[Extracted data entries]
__________

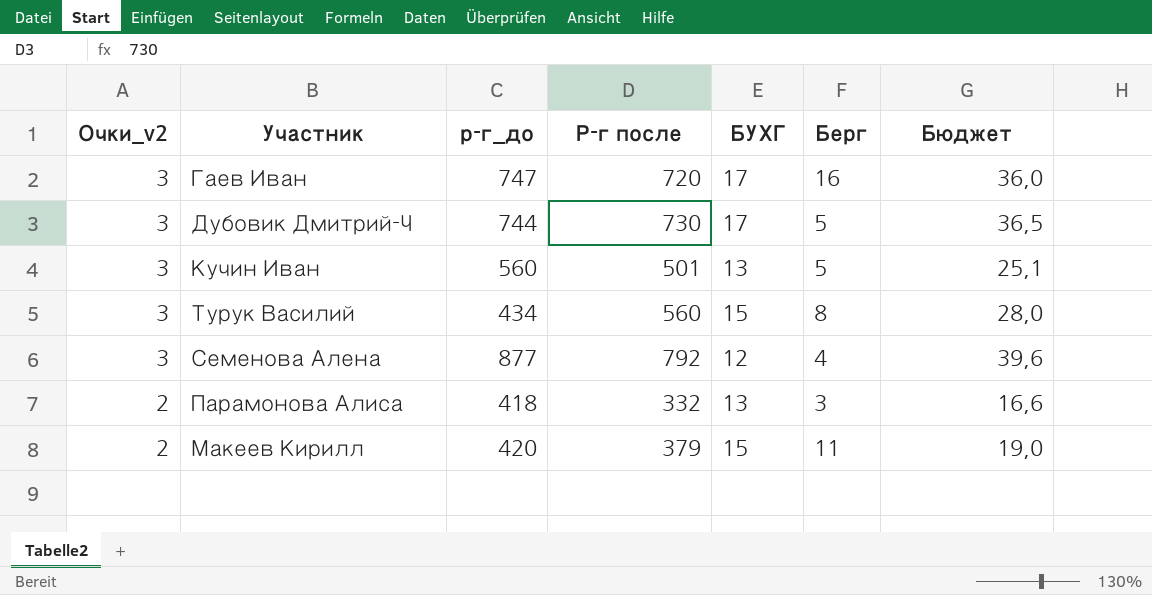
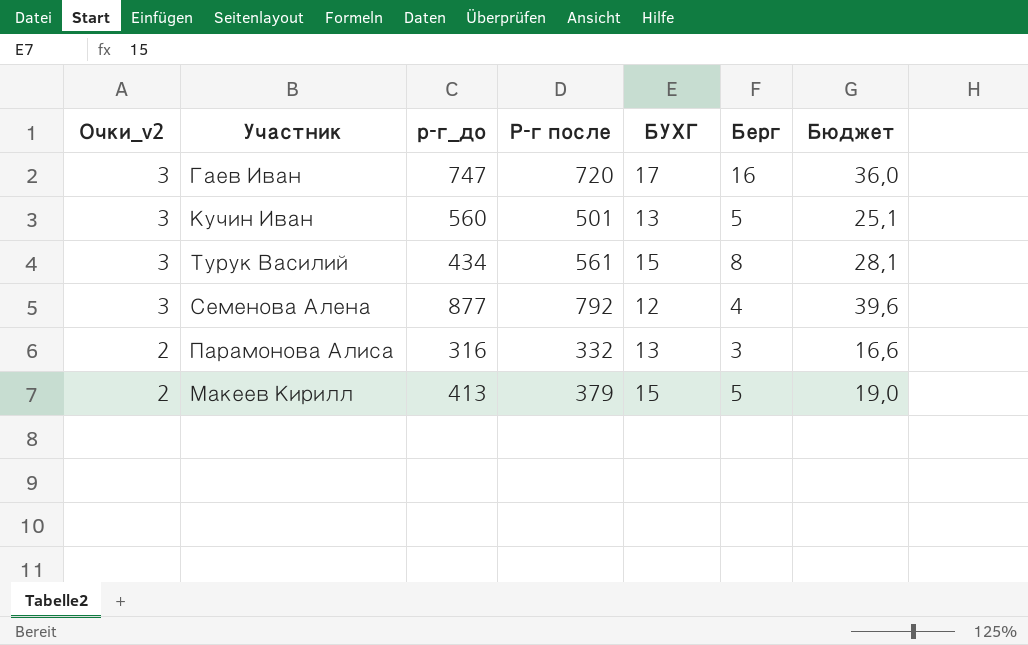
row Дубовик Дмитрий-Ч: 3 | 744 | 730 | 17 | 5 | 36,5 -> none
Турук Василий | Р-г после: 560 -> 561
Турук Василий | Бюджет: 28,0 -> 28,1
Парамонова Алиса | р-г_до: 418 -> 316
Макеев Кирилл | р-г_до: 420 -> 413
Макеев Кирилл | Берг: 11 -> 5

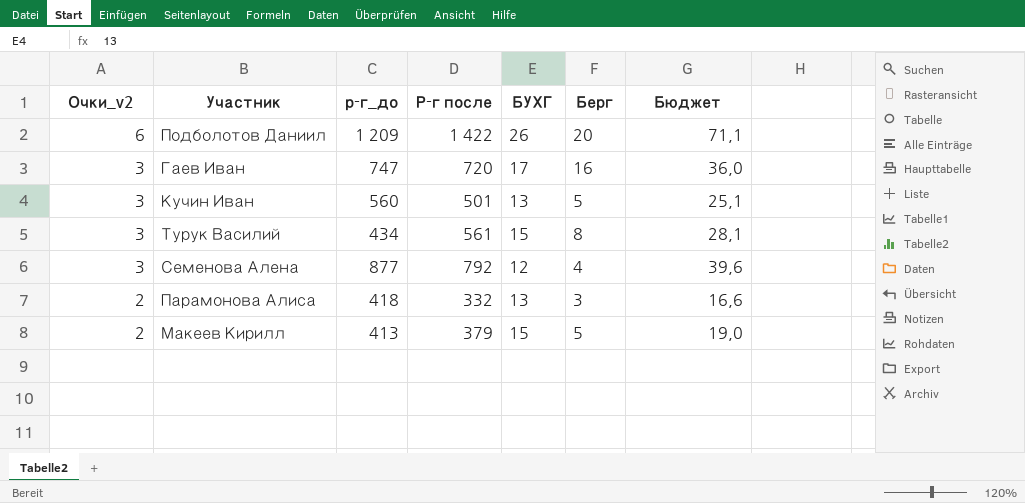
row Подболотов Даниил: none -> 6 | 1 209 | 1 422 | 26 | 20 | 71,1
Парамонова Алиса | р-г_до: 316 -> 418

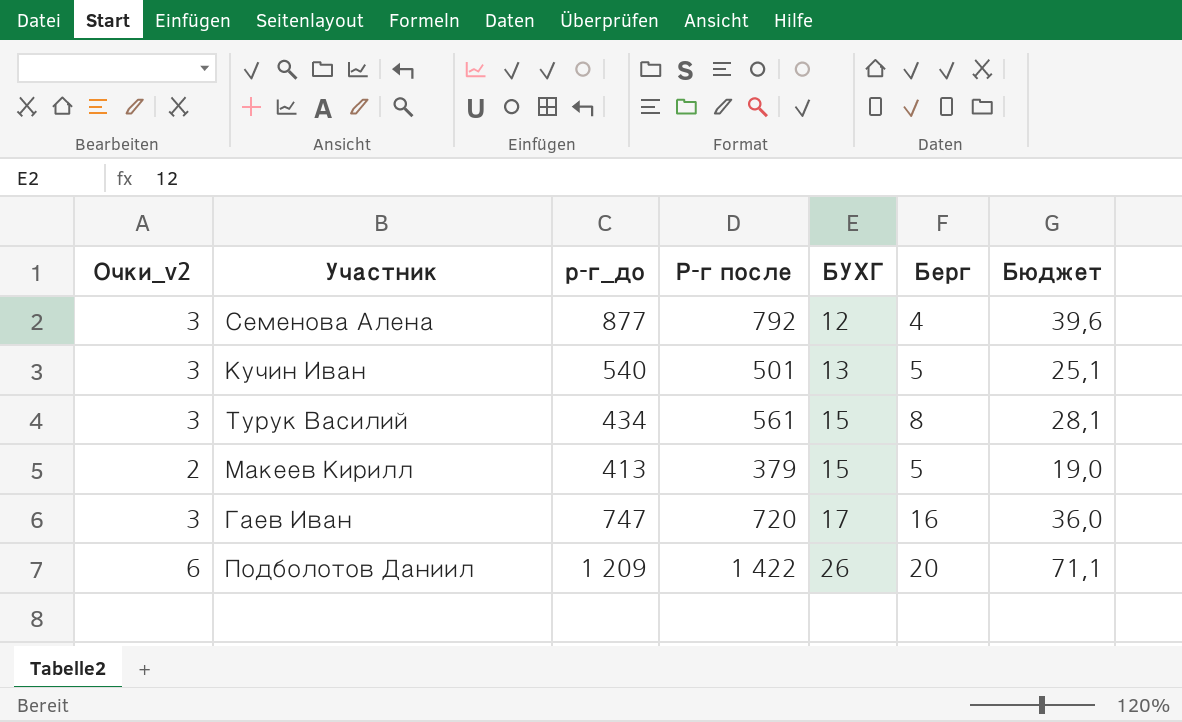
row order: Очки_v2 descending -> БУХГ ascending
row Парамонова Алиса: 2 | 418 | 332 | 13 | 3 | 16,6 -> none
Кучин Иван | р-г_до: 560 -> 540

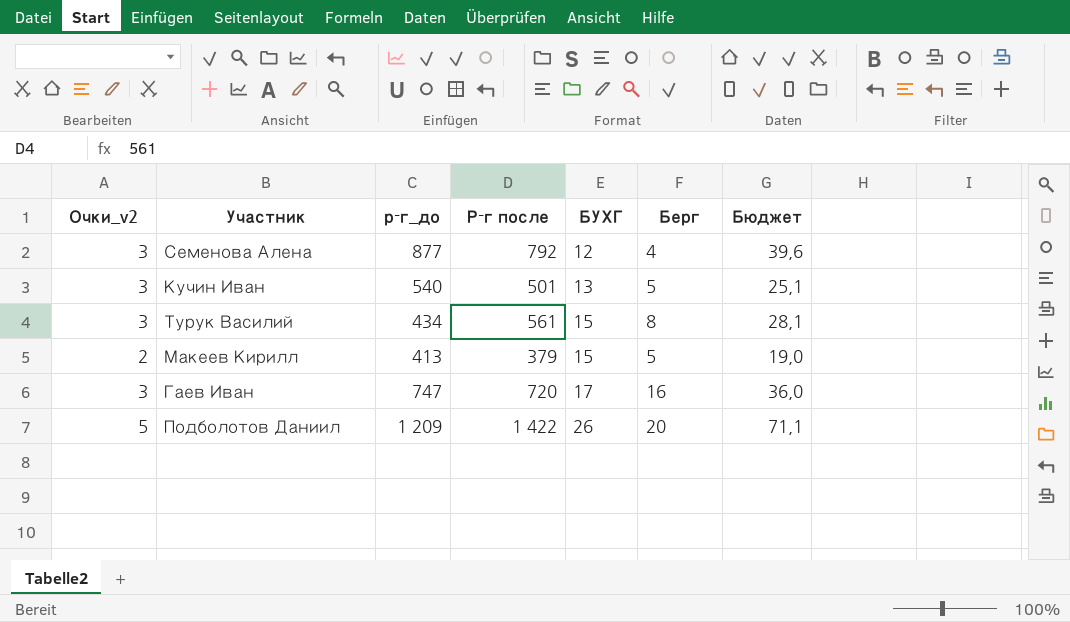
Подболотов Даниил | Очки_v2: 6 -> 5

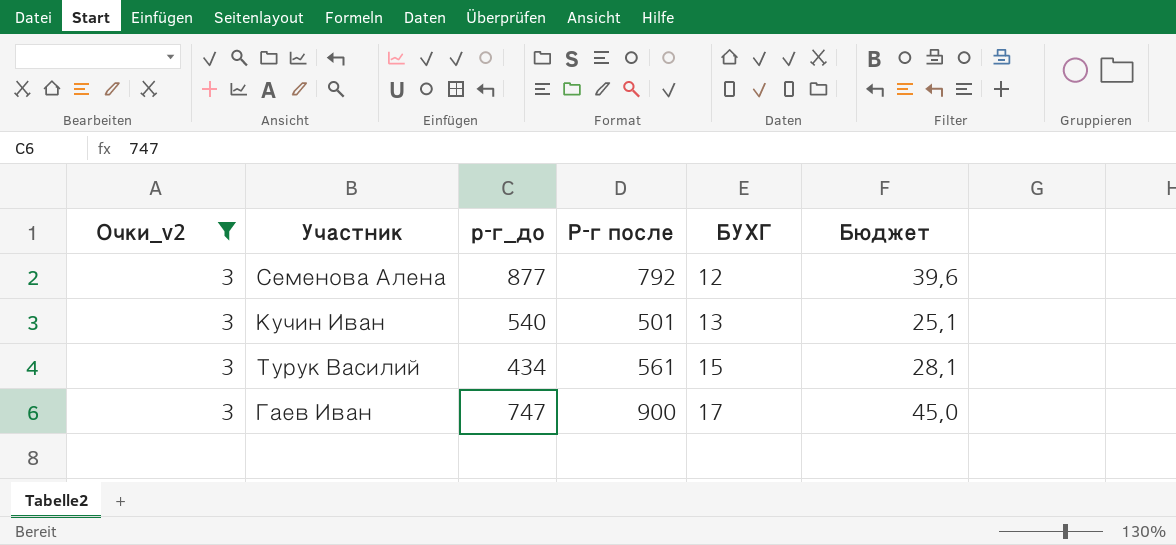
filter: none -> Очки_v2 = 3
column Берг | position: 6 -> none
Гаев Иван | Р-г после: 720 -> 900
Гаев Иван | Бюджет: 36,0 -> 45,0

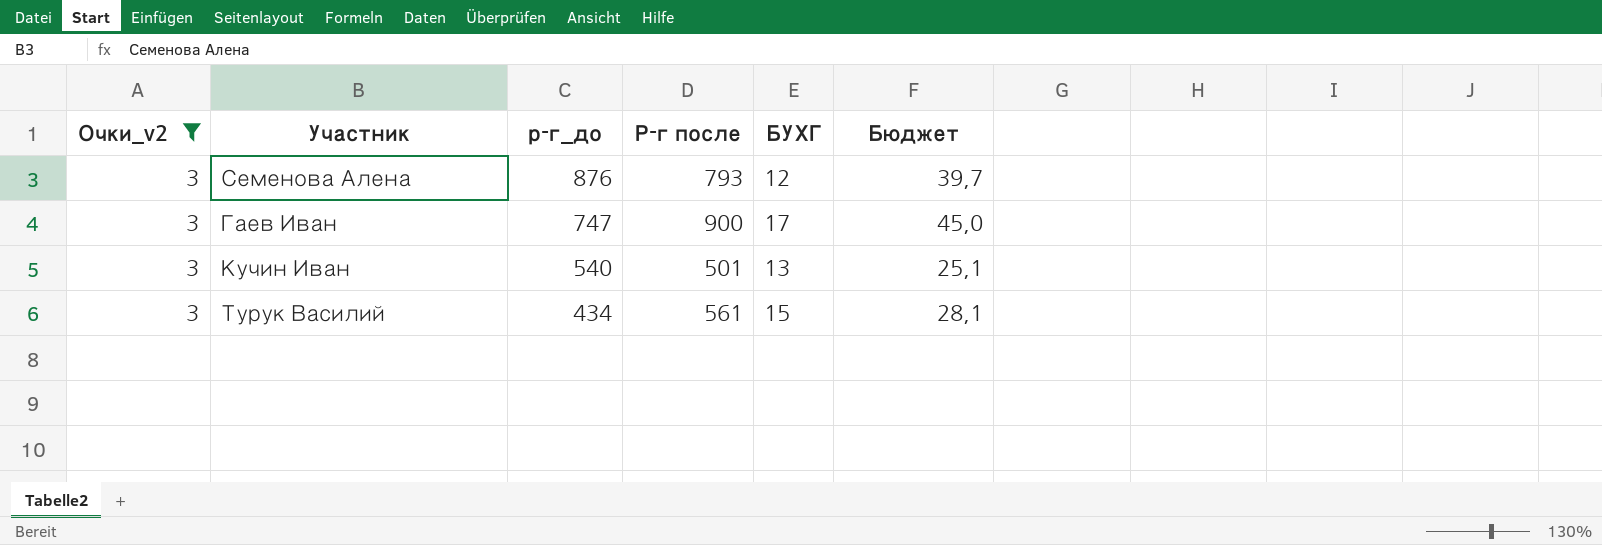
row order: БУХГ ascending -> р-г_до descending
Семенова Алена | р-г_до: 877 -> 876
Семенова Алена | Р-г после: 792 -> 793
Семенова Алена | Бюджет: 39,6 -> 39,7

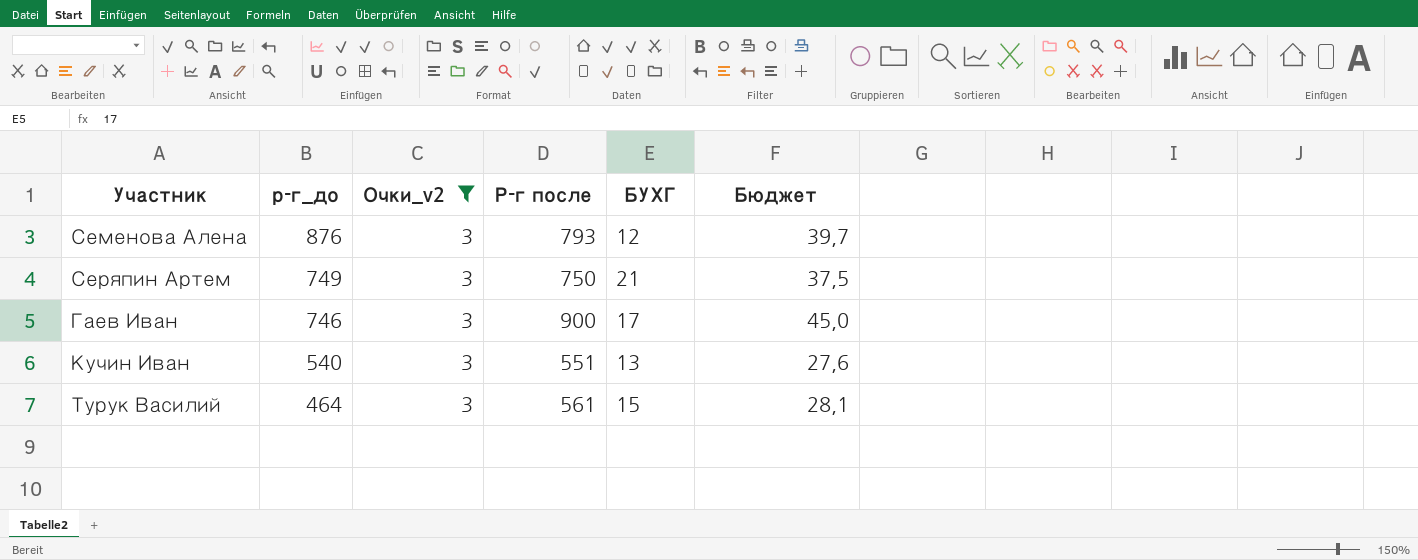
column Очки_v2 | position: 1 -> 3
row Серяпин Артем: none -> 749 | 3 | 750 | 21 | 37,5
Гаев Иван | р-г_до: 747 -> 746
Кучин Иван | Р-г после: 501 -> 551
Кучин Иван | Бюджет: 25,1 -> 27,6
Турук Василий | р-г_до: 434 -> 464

__________

- **WHAT THIS TASK INVOLVES**
For each line above that contains "после", add one to a count, then state only the final number.

- **OUTPUT FOR THIS EXERCISE**
4